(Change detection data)
────────────────

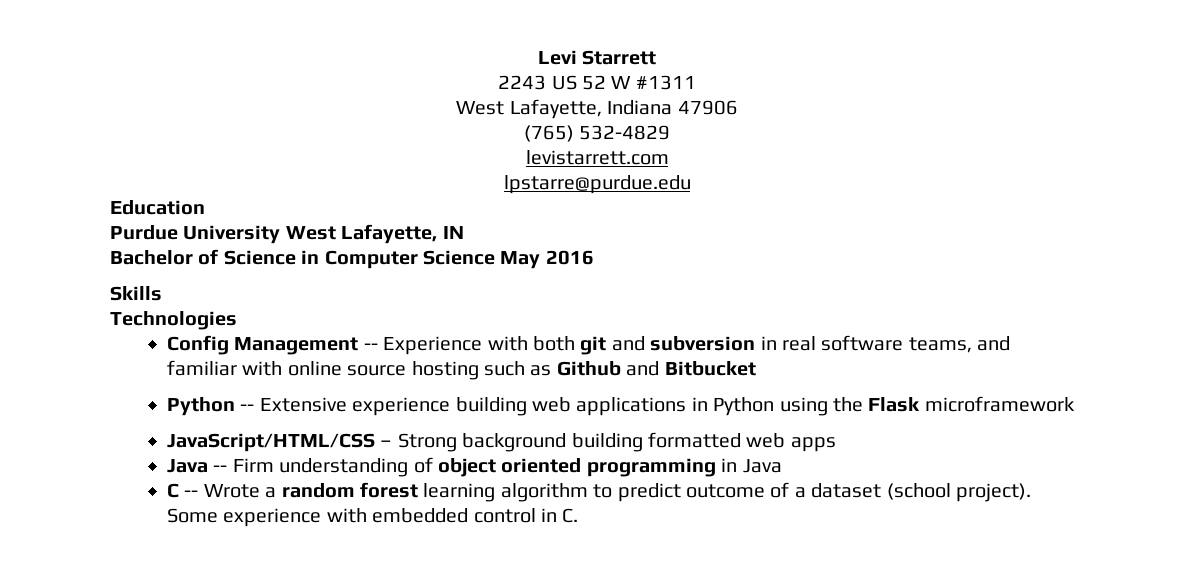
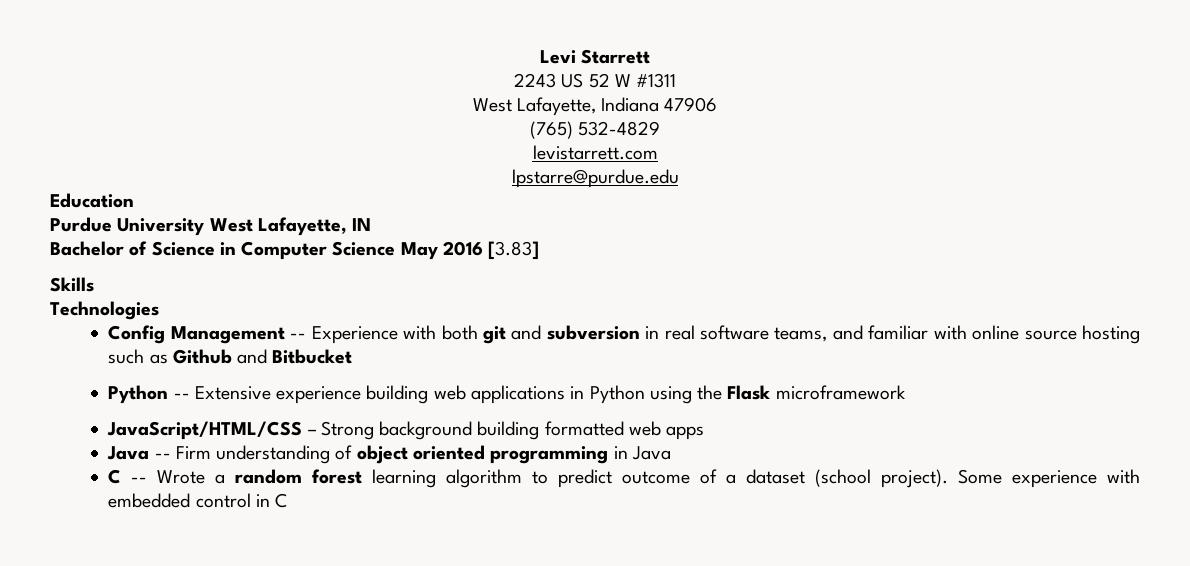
- Bachelor of Science in Computer Science May 2016
+ Bachelor of Science in Computer Science May 2016 [3.83]
- Some experience with embedded control in C.
+ Some experience with embedded control in C

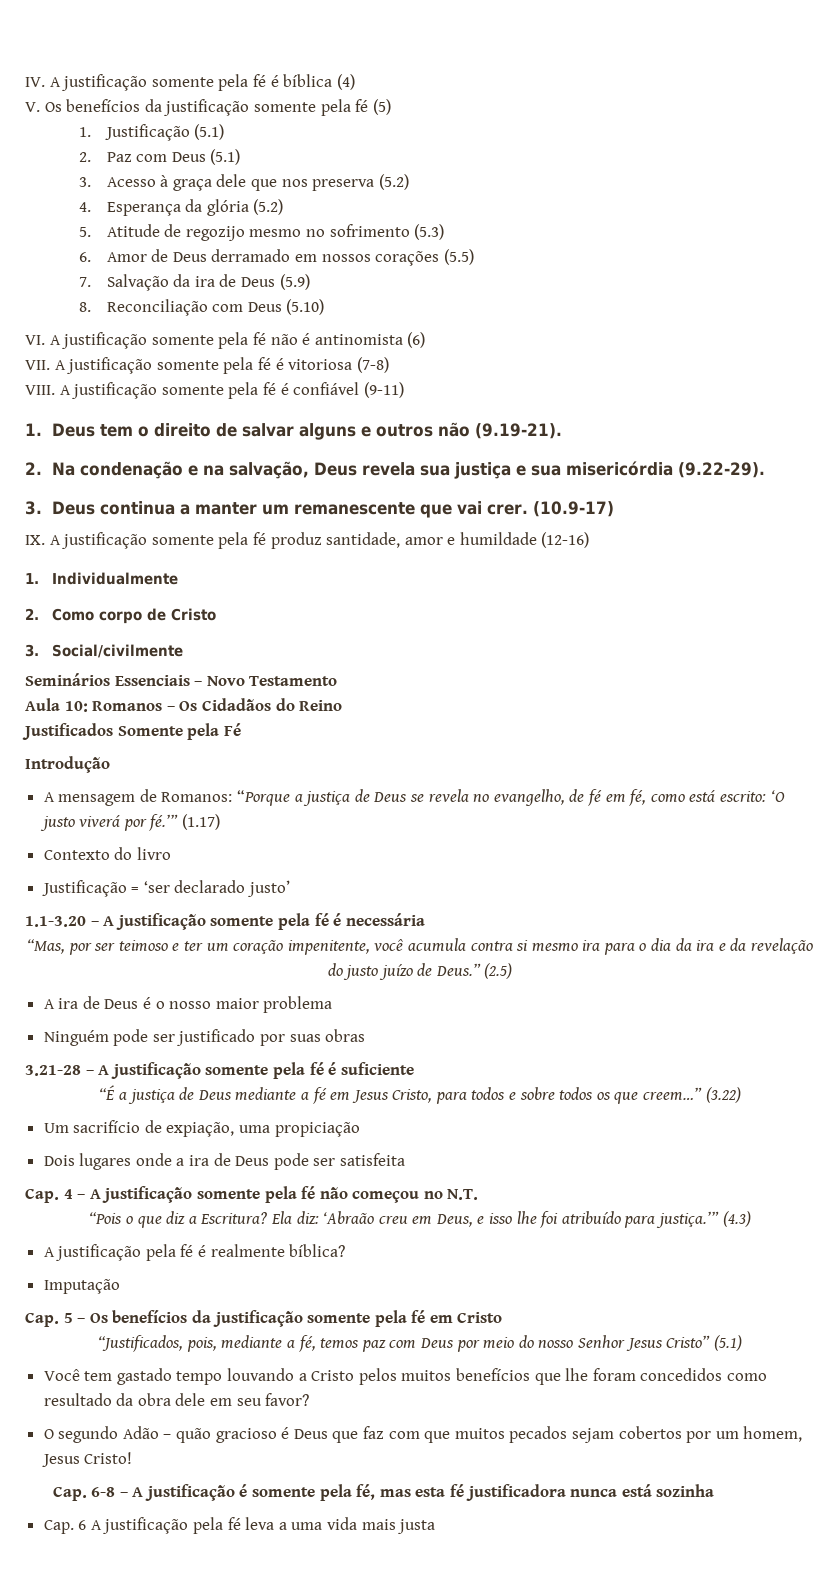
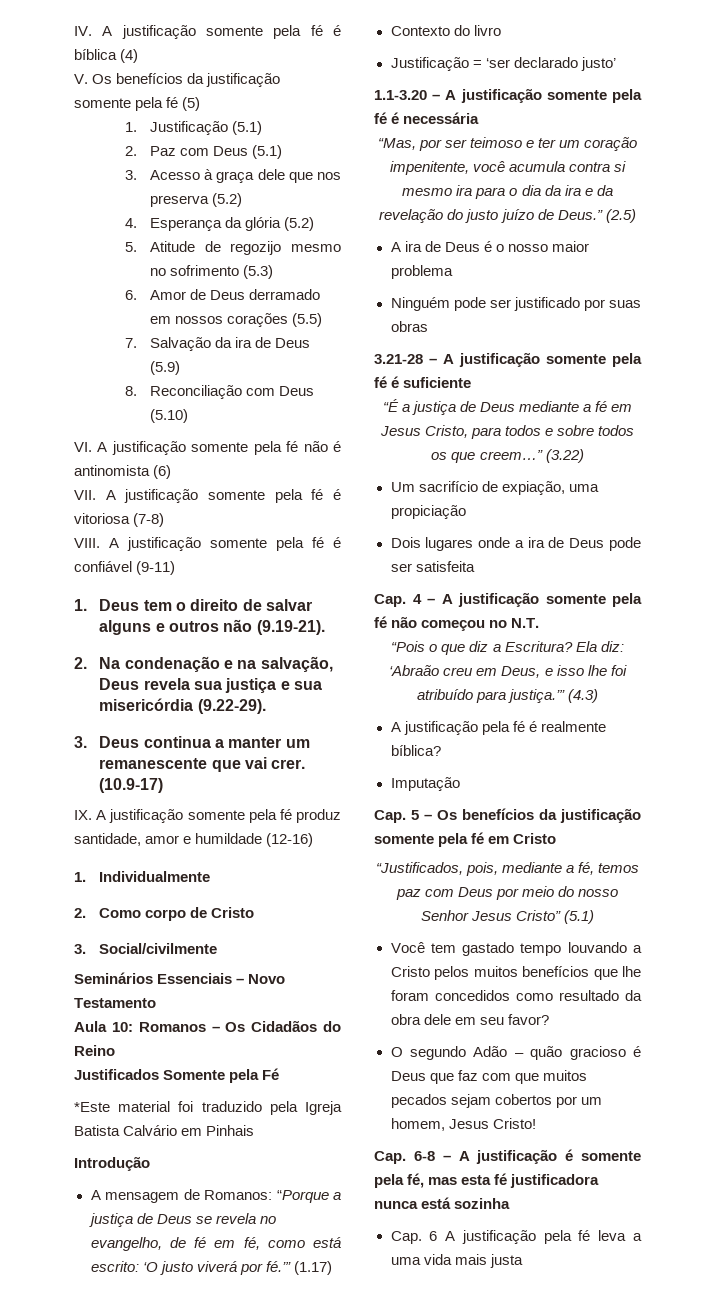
+ *Este material foi traduzido pela Igreja Batista Calvário em Pinhais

────────────────

• [Problem to solve] Leave nothing out but the pictures when transcribing the records.

• [Response area]
- Bachelor of Science in Computer Science May 2016
+ Bachelor of Science in Computer Science May 2016 [3.83]
- Some experience with embedded control in C.
+ Some experience with embedded control in C

+ *Este material foi traduzido pela Igreja Batista Calvário em Pinhais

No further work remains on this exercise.